You just can't get to the to do list via the TiVo+2 shortcut


----------



## Steve_K (May 5, 2001)

Update

Well the to do list was a lie. Only manual recordings were recorded (and correctly labelled with the programme title). Othwer recordings did not happen


----------



## Mark Bennett (Sep 17, 2001)

Same here.
A ToDo list programme that was scheduled for this morning did not record.

So it's Manual Only then? 

AltEPG here I come.


----------



## spitfires (Dec 19, 2006)

How do I reset "Account Closed" - http://www.tivoland.com/forum/viewtopic.php?f=8&t=728

.


----------



## Trinitron (Jan 20, 2003)

Mark Bennett said:


> Same here.
> A ToDo list programme that was scheduled for this morning did not record.
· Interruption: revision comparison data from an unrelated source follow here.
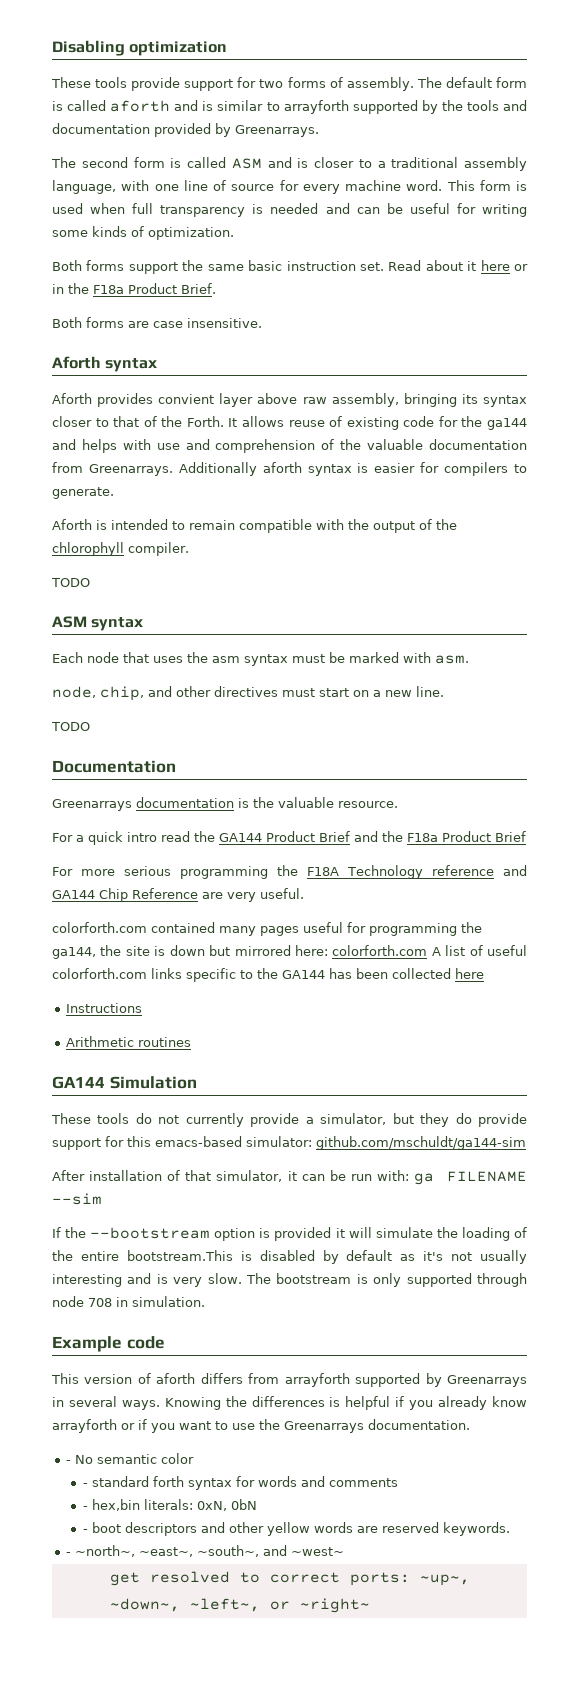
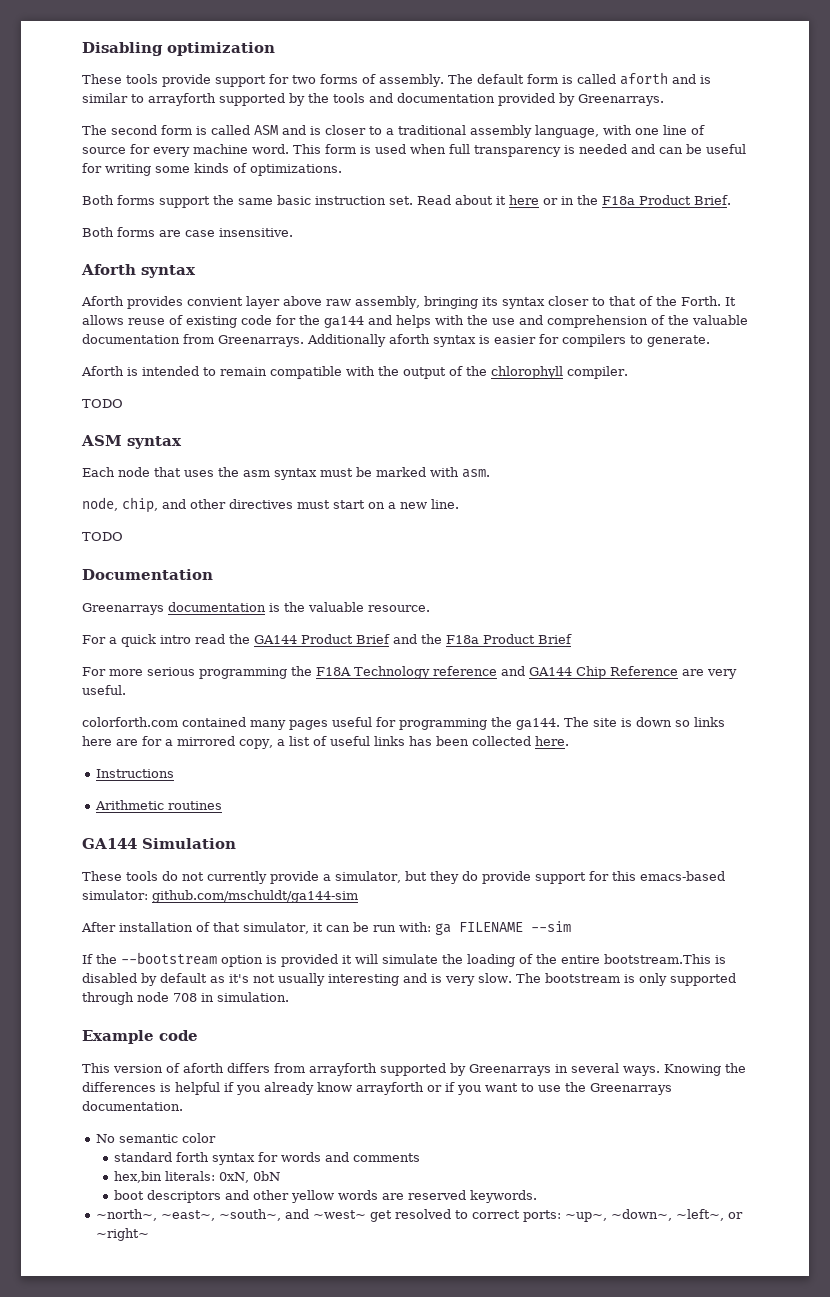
[148,227,234,240] optimization. -> [250,164,342,176] optimizations.
(151, 444) none -> [467,315,488,325] the
[52,945,122,959] ga144, the -> [516,717,589,730] ga144. The
[209,945,527,956] [52,968,325,982] but mirrored here: colorforth.com A list of useful colorforth.com links specific to the GA144 -> [675,717,725,727] [82,736,405,749] so links here are for a mirrored copy, a list of useful links
[455,968,484,979] here -> [534,736,569,746] here.
[66,1460,72,1464] - -> (183, 1106) none
[82,1483,88,1487] - -> (217, 1138) none
[82,1506,88,1510] - -> (421, 1157) none
[82,1529,88,1533] - -> (281, 1176) none
[66,1552,72,1556] - -> (538, 1196) none
(345, 1551) // -> (367, 1214) none

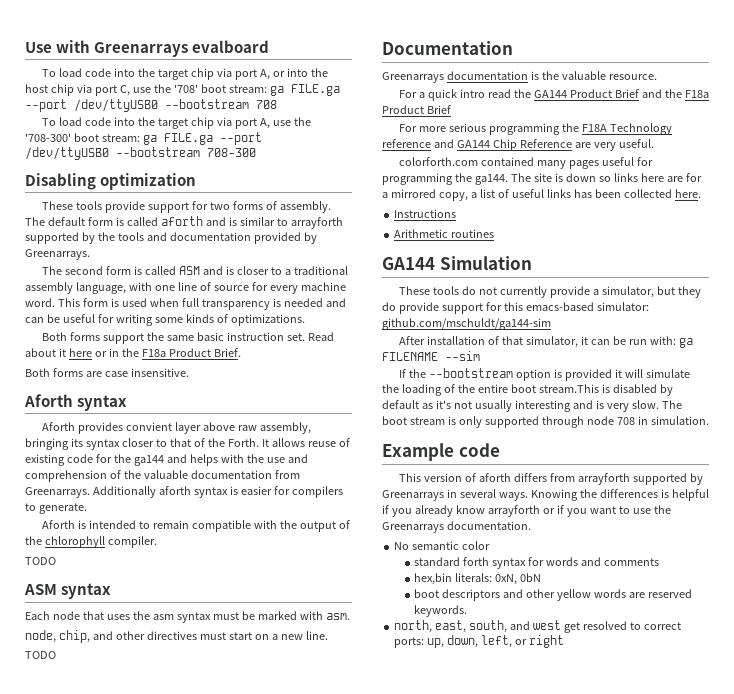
(82, 49) none -> [25,40,270,57] [42,68,328,80] [25,84,340,96] [25,99,277,112] [42,117,311,129] [25,132,262,145] [25,147,256,160] Use with Greenarrays evalboard // To load code into the target chip via port A, or into the host chip via port C, use the '708' boot stream: ga FILE.ga --port /dev/ttyUSB0 --bootstream 708 // To load code into the target chip via port A, use the '708-300' boot stream: ga FILE.ga --port /dev/ttyUSB0 --bootstream 708-300 //
[604,954,711,964] bootstream.This -> [510,384,599,393] boot stream.This
[544,973,620,983] bootstream -> [382,416,445,425] boot stream
[96,1209,367,1221] ~north~, ~east~, ~south~, and ~west~ -> [394,620,561,633] north, east, south, and west
[565,1209,744,1222] [96,1228,150,1241] ~up~, ~down~, ~left~, or ~right~ -> [427,635,564,648] up, down, left, or right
Is that on a networked TiVo? Have you run the fixsub script?


----------



## Mark Bennett (Sep 17, 2001)

Yes it's networked. 

No - not yet run the fixsub (don't know it existed until today!)

Might just go to AltEPG - although I registered there ages ago and never got a message they were up and running - I thought they were going to email?) I know they are up an running now but I guess it's going to take a while to work out what to do - a lot of threads over there now! - none visibly titled "How to convert to AltEPG"


----------



## Trinitron (Jan 20, 2003)

fixsub should reinstate the To-do list by simulating a daily call.

AltEPG for network instructions here:
http://www.tivoland.com/forum/viewtopic.php?f=16&t=480


----------



## Johnbyte (Nov 4, 2008)

It's as easy as you want to make it though it will take some time as it involves running Guided Set up. For the simplest method, see the sticky entitled Connecting an existing Tivo image to AltEPG (via network) in the Installation and Configuration board on the AltEPG forum.


----------



## michael401 (May 20, 2011)

Mark Bennett said:


> none visibly titled "How to convert to AltEPG"


Perhaps the one entitled FAQ - FREQUENTLY ASKED QUESTIONS ?


----------



## ALanJay (Jun 14, 2000)

A sad day but thanks to the AltEPG team an easy transfer!


----------



## Mark Bennett (Sep 17, 2001)

michael401 said:


> Perhaps the one entitled FAQ - FREQUENTLY ASKED QUESTIONS ?


Yes I found that after posting. Isn't it always the way? 

Will have a go once I've had a read through the 16 pages posted so far, oh joy...


----------



## michael401 (May 20, 2011)

I think the first post is kept up to date with information from the other pages


----------